NASA will try to fly Ingenuity for the first time early next month. The agency announced it plans to test the 4-pound prototype helicopter no earlier than April 8. Ingenuity attached its way to Mars to the belly of NASA’s Perseverance Rover, which successfully landed on the surface of the Red Planet on 18 February.

Perseverance will harness ingenuity in a 33 by 33-foot piece of land in the Jezero crater that NASA has chosen for its flatness. It will take about six days to complete the entire process, with one step of the procedure involving a pyrotechnic cable cutter. After unloading Ingenuity, it will carefully withdraw from the helicopter to allow its solar cells to recharge. Once deployed, NASA will attempt to complete the entire test flight process within approximately 31 days. “As with everything with the helicopter, this kind of deployment has never been done before,” said Farah Alibay, a systems engineer at Jet Propulsion Laboratory.

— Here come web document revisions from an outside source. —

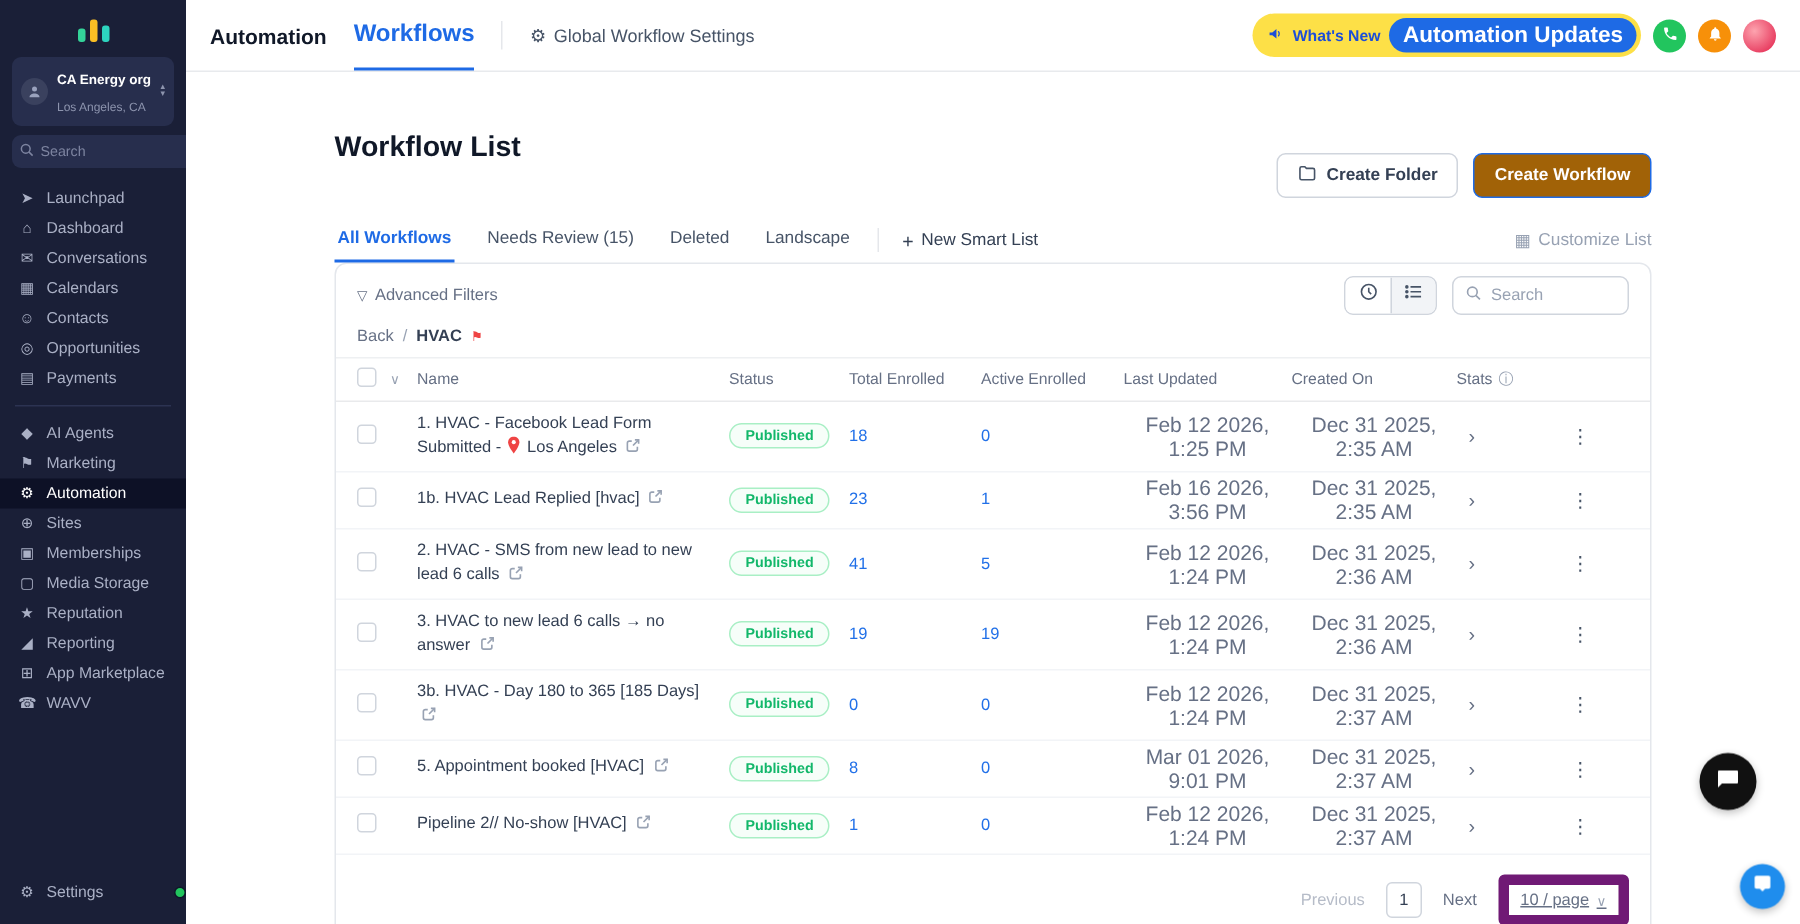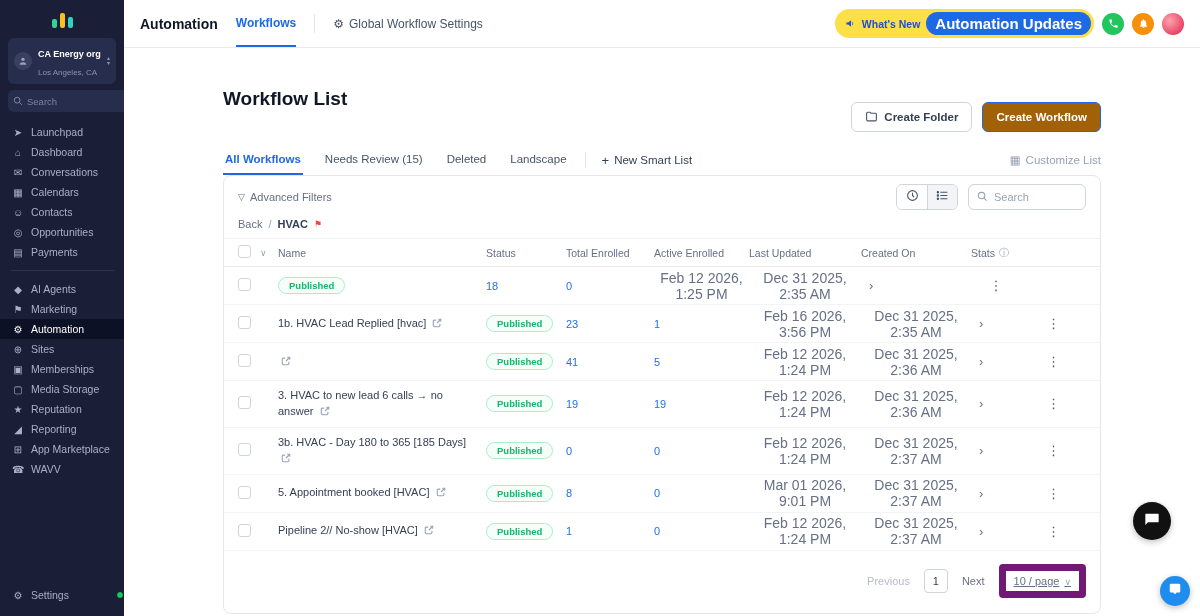--- a/index.html
+++ b/index.html
@@ -37,7 +37,7 @@
   .main { flex:1; display:flex; flex-direction:column; min-width:0; }
   .topbar { height:48px; background:#fff; border-bottom:1px solid #e8eaed; display:flex; align-items:stretch; padding:0 16px; gap:18px; flex-shrink:0; }
   .topbar-title { font-size:14px; font-weight:700; color:#101828; align-self:center; }
-  .topbar-tab { font-size:12px; color:#1e6ae5; font-weight:600; display:flex; align-items:center; border-bottom:2px solid #1e6ae5; cursor:pointer; }
+  .topbar-tab { font-size:16px; color:#1e6ae5; font-weight:600; display:flex; align-items:center; border-bottom:2px solid #1e6ae5; cursor:pointer; }
   .topbar-vdiv { width:1px; background:#e5e7eb; margin:14px 0; }
   .topbar-tab-settings { font-size:12px; color:#475467; display:flex; align-items:center; gap:5px; cursor:pointer; }
   .topbar-right { margin-left:auto; display:flex; align-items:center; gap:8px; }

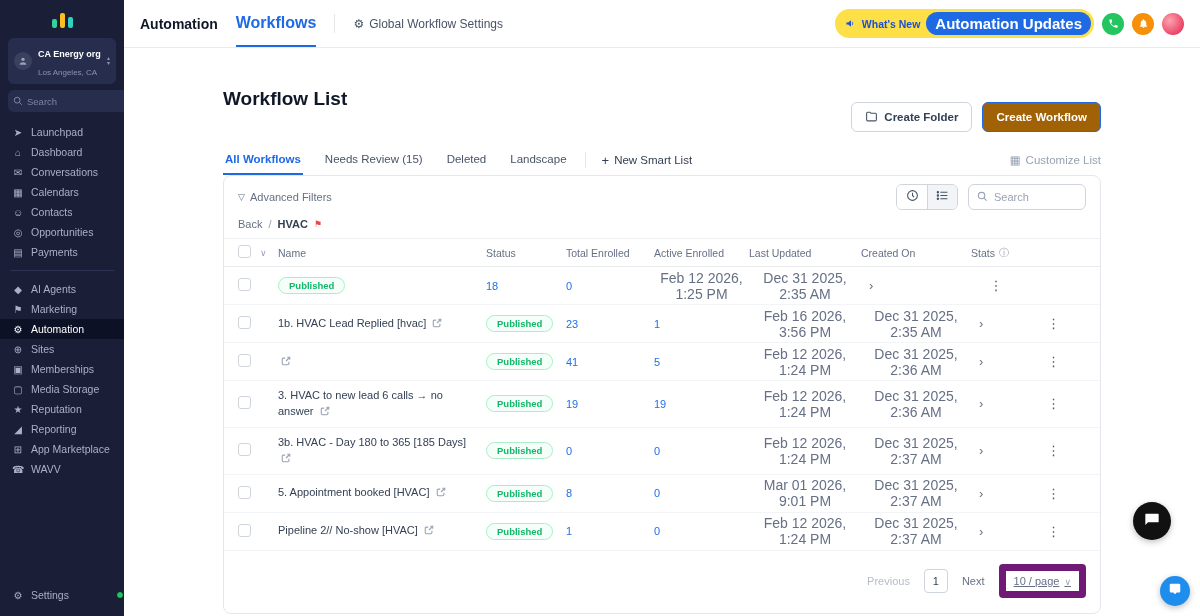--- a/index.html
+++ b/index.html
@@ -400,6 +400,19 @@
               <div class="trow grid-cols">
                 <span><span class="checkbox"></span></span>
                 <span></span>
+                <div class="cell-name">
+                  <span>1. HVAC - Facebook Lead Form Submitted -</span>
+                  <span class="pin-wrap"><svg width="9" height="12" viewBox="0 0 12 16">
+                      <path d="M6 0C3.2 0 1 2.2 1 5c0 3.8 5 10 5 10s5-6.2 5-10c0-2.8-2.2-5-5-5z" fill="#ef4444"></path>
+                      <circle cx="6" cy="5" r="1.8" fill="#fff"></circle>
+                    </svg></span>
+                  <span>Los Angeles</span>
+                  <span><svg width="10" height="10" viewBox="0 0 12 12" fill="none" stroke="#98a2b3" stroke-width="1.3">
+                      <path d="M5 2.5H3A1.5 1.5 0 0 0 1.5 4v5A1.5 1.5 0 0 0 3 10.5h5A1.5 1.5 0 0 0 9.5 9V7"></path>
+                      <path d="M7.5 1.5h3v3"></path>
+                      <path d="M10.5 1.5 6 6"></path>
+                    </svg></span>
+                </div>
                 <span><span class="badge-published">Published</span></span>
                 <span class="num">18</span>
                 <span class="num">0</span>

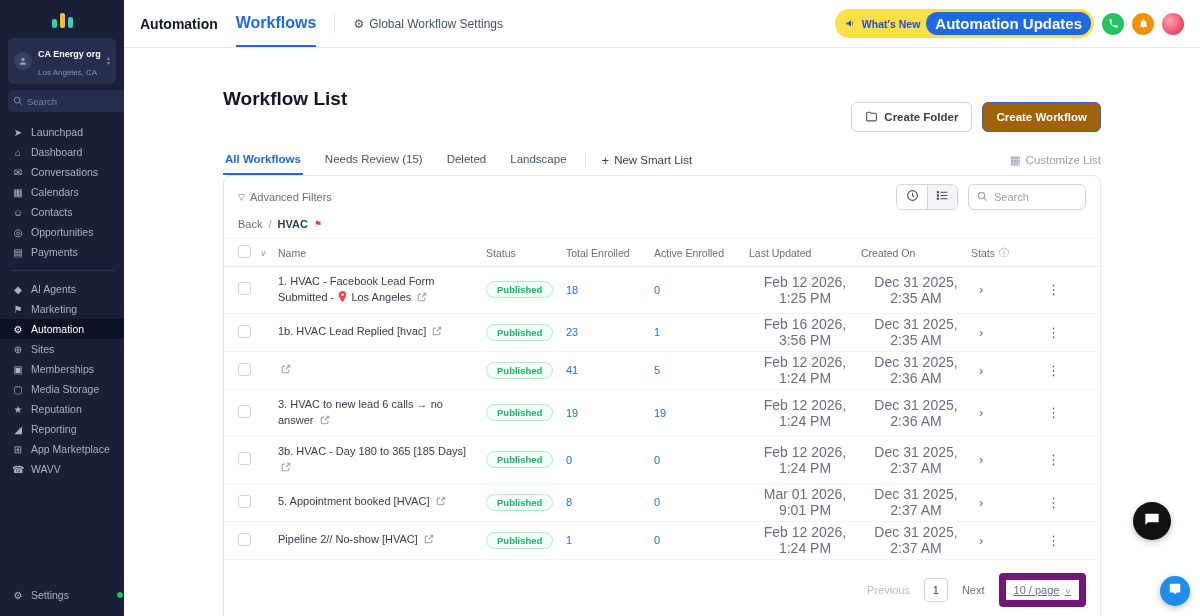--- a/index.html
+++ b/index.html
@@ -448,6 +448,7 @@
                 <span><span class="checkbox"></span></span>
                 <span></span>
                 <div class="cell-name">
+                  <span>2. HVAC - SMS from new lead to new lead 6 calls</span>
                   
                   <span></span>
                   <span><svg width="10" height="10" viewBox="0 0 12 12" fill="none" stroke="#98a2b3" stroke-width="1.3">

If all goes according to plan, Ingenuity’s first test flight will soar 30 seconds off the surface of the planet. So far, NASA has only had the chance to fly Ingenuity here on Earth, where it has been tested in vacuum chambers and laboratories. Making a vehicle fly over Mars presents some unique challenges. Although there is less gravity on the planet, the atmosphere is also significantly less dense. But perhaps the biggest challenge for the robot is the cold temperature of Mars. The night temperatures can drop to minus 130 degrees Fahrenheit. “Mars is difficult,” said MiMi Aung, project manager for Ingenuity at JPL. “Our plan is to work what the Red Planet indicates to us, just as we have dealt with every challenge over the past six years – along with stubbornness and a lot of hard work and a little ingenuity.”